The comment snagged on Alison’s thoughts. She stared: Cathy Watts wasn’t a whimsical woman. There was no way Susie Price could have expected her to come back, no way any of them could have, it wasn’t like she’d known the Carters before … and yet. And yet. The idea was outlandish but there was a germ of something in it. Was it the wedding, was it even the slightest disturbance in the surface? The district nurse sitting down beside Susie and saying, the Carter girl’s getting married, her patient raising herself to listen. Something, anything, to be the catalyst. Thinking,
This might be the time
.

Cathy Watts was looking at her, waiting for something.

Alison spoke. ‘Susie never told the police,’ she said, watching the woman’s face. ‘She told you, though, didn’t she?’ She felt it lapping at the edges, she saw the dark, she felt the cold. Had it come from here, from this room heaped with flotsam, rope and buckets, this half-wild family that let the marsh inside with them?
We do things our way.
The wrong way.

‘There was no need to tell the police, once she’d told me,’ said Cathy Watts, grim.

‘Because you took matters into your own hands?’ said Alison. ‘When did Susie tell you?’
Bitch.
Would a woman scrawl that? ‘Was it you, or your boys?’ One dead child for a whole family.
She imagined a blackness like ink, seeping. What did you call it? Grief; rage; madness.

‘You don’t know what you’re talking about.’ Cathy Watts’s voice was low, it vibrated in the room. ‘My boys?’ A dangerous edge.

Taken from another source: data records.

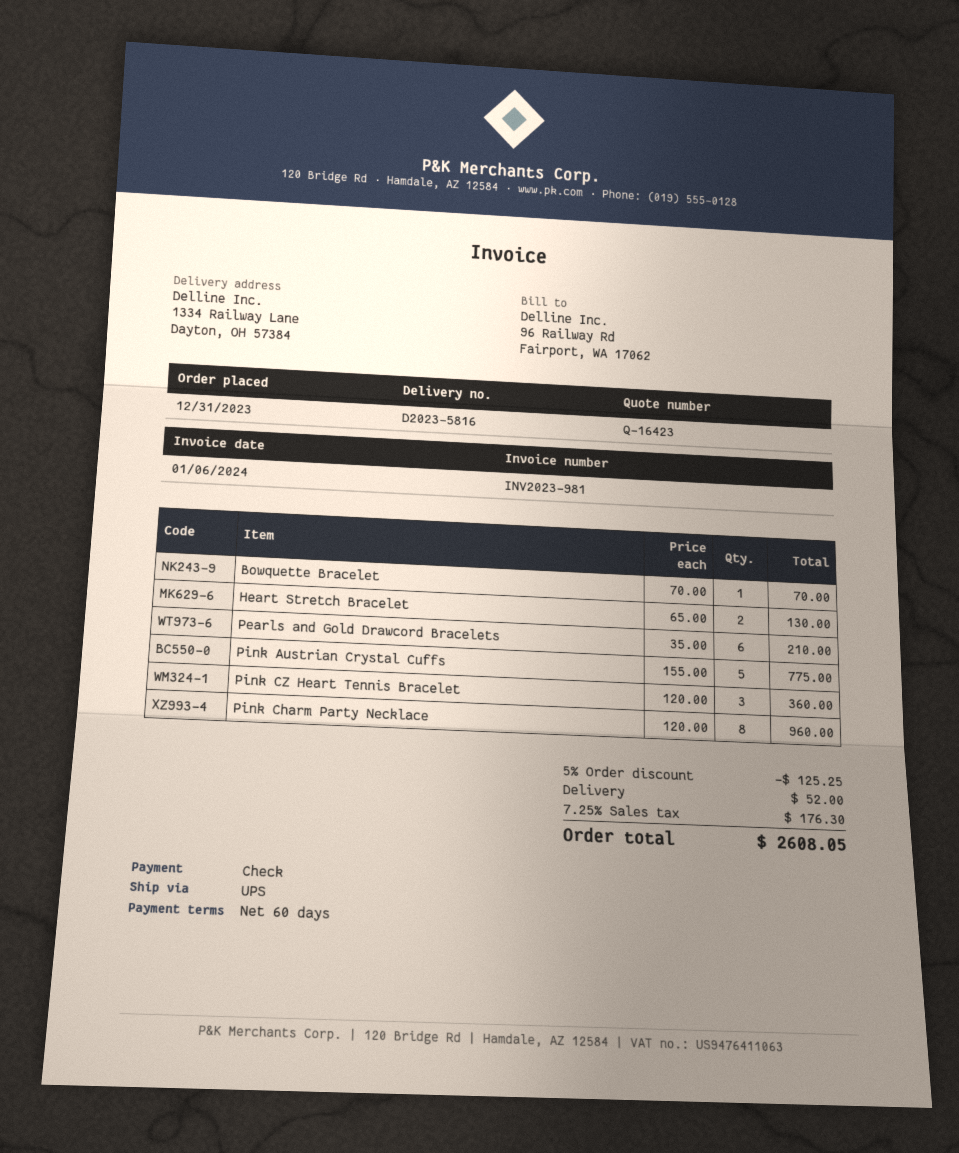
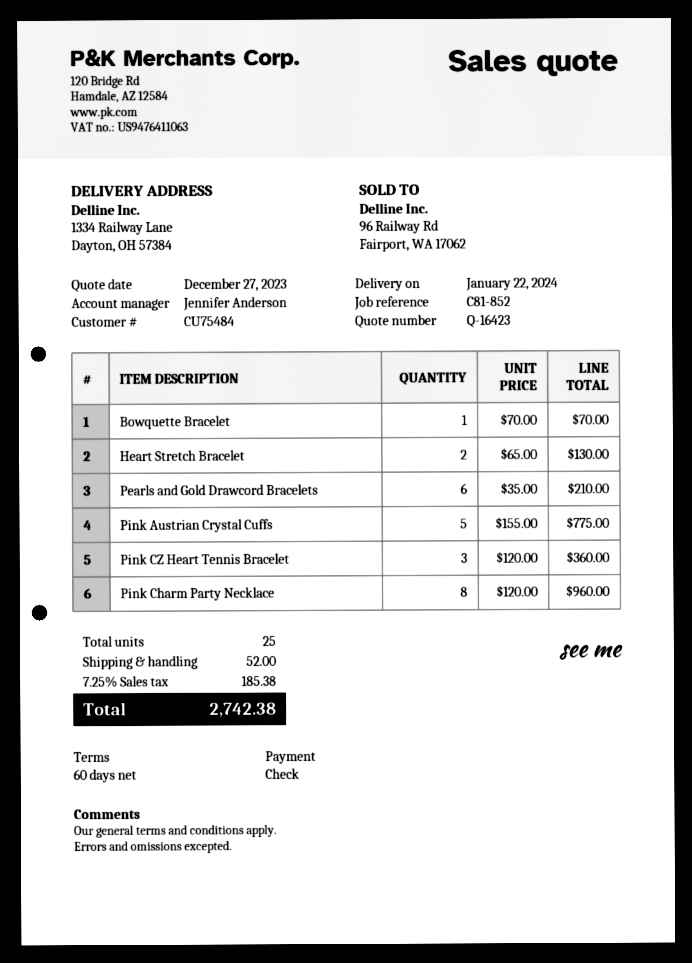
discount: 5% = 125.25 -> none
tax: 7.25% = 176.30 -> 7.25% = 185.38
total: 2608.05 -> 2742.38

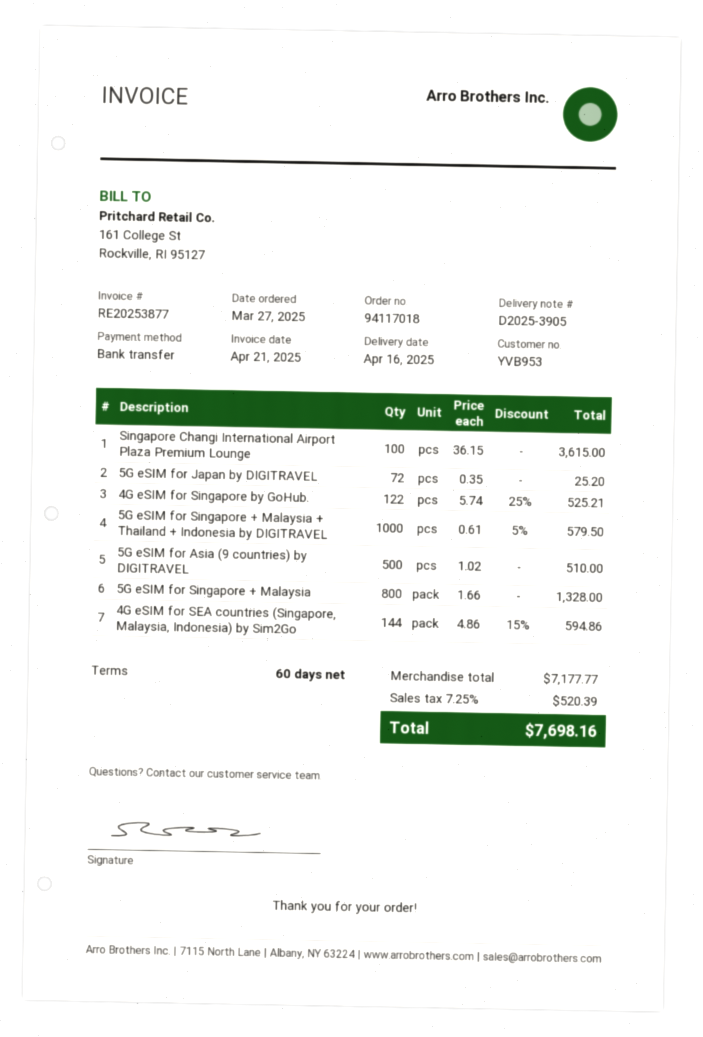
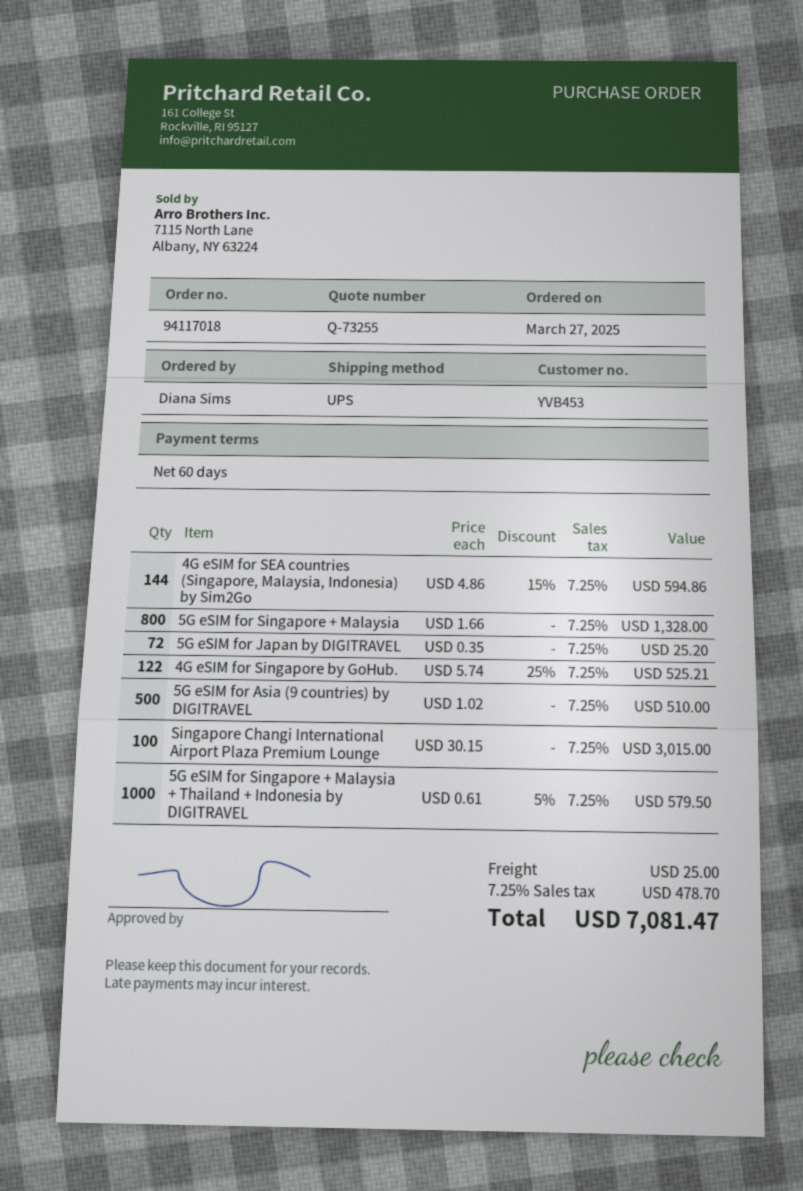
customer number: YVB953 -> YVB453
Singapore Changi International Airport Plaza Premium Lounge: 100 x 36.15 = 3615.00 -> 100 x 30.15 = 3015.00
shipping: none -> 25.00
tax: 7.25% = 520.39 -> 7.25% = 478.70
total: 7698.16 -> 7081.47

‘I don’t know what it’s like,’ said Alison, back at her, ‘to lose a child. But my sisters’ – and she could hear herself as if from a distance, her voice unnaturally level – ‘my brother.’ She held herself very still. ‘I was nowhere near Stephen Bray the night he died and you know it. You sent your boys to the police with stories about me.’ She watched Cathy Watts for a reaction. ‘Was he the only one that knew; had he started talking?’

‘What stories?’ the older woman said, calm. ‘They saw you.’

‘You mean Danny saw me running out there my first day here,’ said Alison.

Because it had been him. Standing there as if walking on water out in the creek, upright with an oar resting in his hand, letting the boat drift with the trickling tide and watching her. He’d known then, she wasn’t a stranger. Had he turned and gone home and told his mother?

‘I haven’t been back out there since.’ But as she said it she felt the tug, the dark inside the crooked house calling to her across the marsh, its fingers reaching between the banks of mud and samphire.

‘Stephen told me that night, when he got out of the pub. He said someone left a message for him,’ said Cathy Watts. ‘He said he was going to meet you.’ Alison felt a prickle at the back of her neck: Cathy Watts believed what she was saying.

‘It wasn’t me,’ Alison said, her voice rising. ‘I didn’t leave him a note, I didn’t talk to him, I didn’t touch him.’ Me? she thought. Me? Hit an old man over the head? She felt her breath run away with her, like a panting dog. ‘Did you come out to our house that night? Did you see my mum in the kitchen? The boys knew I’d gone out. I saw them at the bus
stop on my way to Gina’s. Is that why you didn’t come after me?’

The old woman, squeezed into the corner of her sofa, made a brushing motion with her hand, impatient. Unafraid. ‘You think I could kill a child?’ She turned her head slightly, so that the photographs came into her line of sight and she looked at them, a long unwavering look. There was nothing soft in her face that Alison could see, only iron strength. ‘Kill another woman’s child?’